We sought a copy of the order from Dr. Henry’s counsel to analyze, but are yet to receive it.
The government is already obtaining many of the benefits of an already partially implemented public policy with the province’s machinery already moving into place, but without any of the responsibilities that come with having to potentially defend against a judicial review of the order.
This is unsportsmanlike.
We will be asking the court to draw an inference adversarial to Dr. Henry’s interests and to stay the order until we have had adequate time to prepare an application seeking judicial review.
The hearing will be heard, unless bumped due to scheduling, on Monday 13 September, 2021 by teleconference for one hour at some time between 1000 to 1600. The litigants will likely not be physically present in the court house, but the judge may be. The court house is at the usual place of 800 Smithe Street, Vancouver.
Justice Crerar, although assigned as our judge in this proceeding, may not be available for this hearing and another judge may be assigned in his place.
I am advised by independent activists that they intend to be present outside the court house to show their support.
Given the short notice, we likely will not have time to arrange real-time public telephone access, but we will order transcripts to be made publicly available as soon as possible.
~ Kip
7 September, 2021: Letter to Air Canada & Dr. Henry’s Response to Request for Injection Order
Friends,
On 30 August, 2021, CSASPP requested a copy of the injection passport order. We received a letter from Crown counsel dated 3 September, 2021, on behalf of Dr. Henry advising that the order is not publicly available. Crown counsel did not provide a timeline for its availability either. Her letter is available on our Court Documents page.
We have completed preparing a letter intended to benefit all employees of Air Canada confronted with mandatory injections as a condition of continued employment. The letter was sent to Air Canada, IAMAW Local 2323, and CUPE. A courtesy copy is provided on our Tools & Street Kit page.
~ Kip
7 September, 2021: Letter to Post Secondary Institutions Regarding Injection Order
Friends,
This letter is intended to benefit students, faculty, and other staff in response to the Ministry of Advanced Education and Skills Training’s Health, safety remain top priority for return to campusnews release of 24 August, 2021.

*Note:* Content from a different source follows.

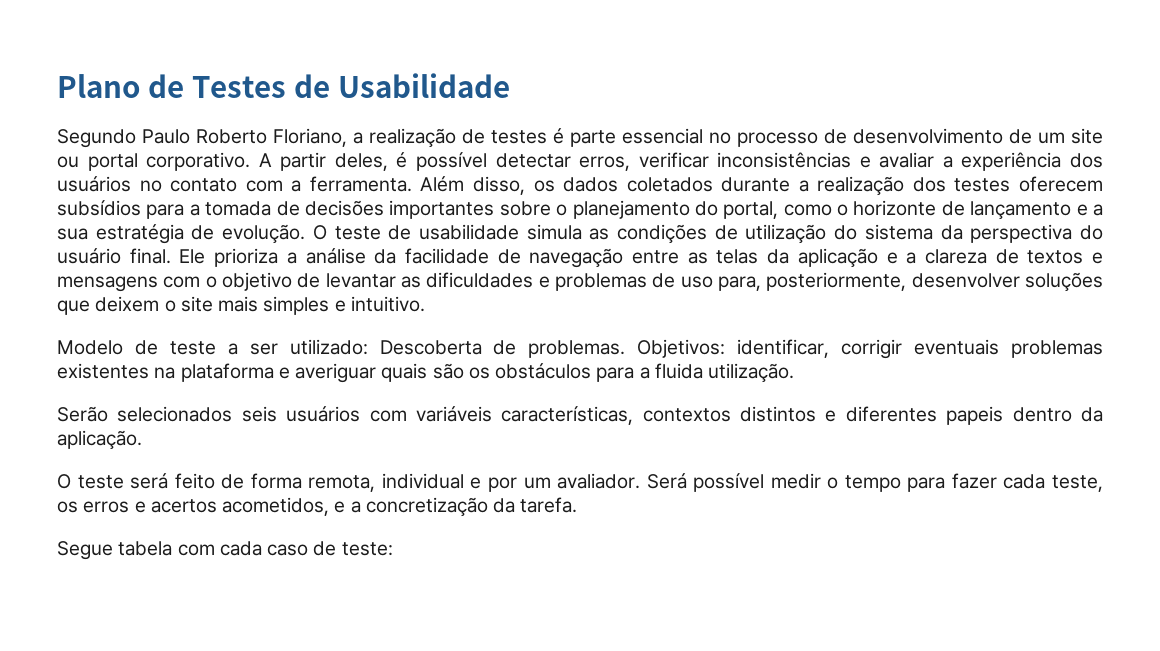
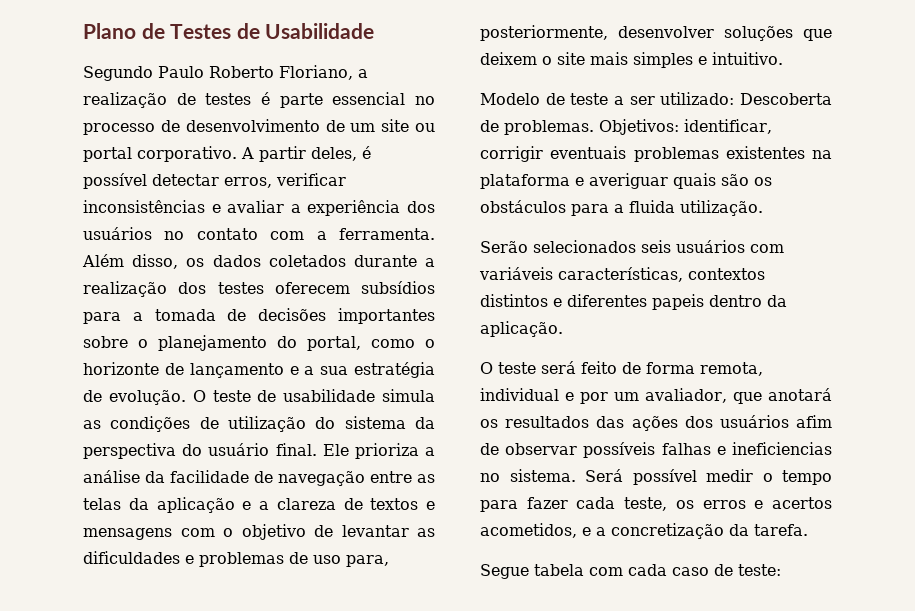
[557,473,641,489] avaliador. -> [645,388,832,404] [480,415,832,431] [480,442,832,458] [480,469,576,482] avaliador, que anotará os resultados das ações dos usuários afim de observar possíveis falhas e ineficiencias no sistema.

This letter was sent to all post-secondary institutions on their behalf on 3 September, 2021. Courtesy copies are provided on our Tools & Street Kit section.
~ Kip
3 September, 2021: Is This a Right Wing Movement?
Friends,
The team has just released new studio footage. This time we address the misconception that those critical of COVID-19 measures are exclusively of the right.
~ Kip
1 September 2021: Letter for Health Care Workers to All BC Health Authorities
Friends,
This news release is a follow up to my previous one of today. As promised, we have drafted and are in the process of sending a second letter. This one is to be sent to all of the regional health authorities to assist those who work in hospitals.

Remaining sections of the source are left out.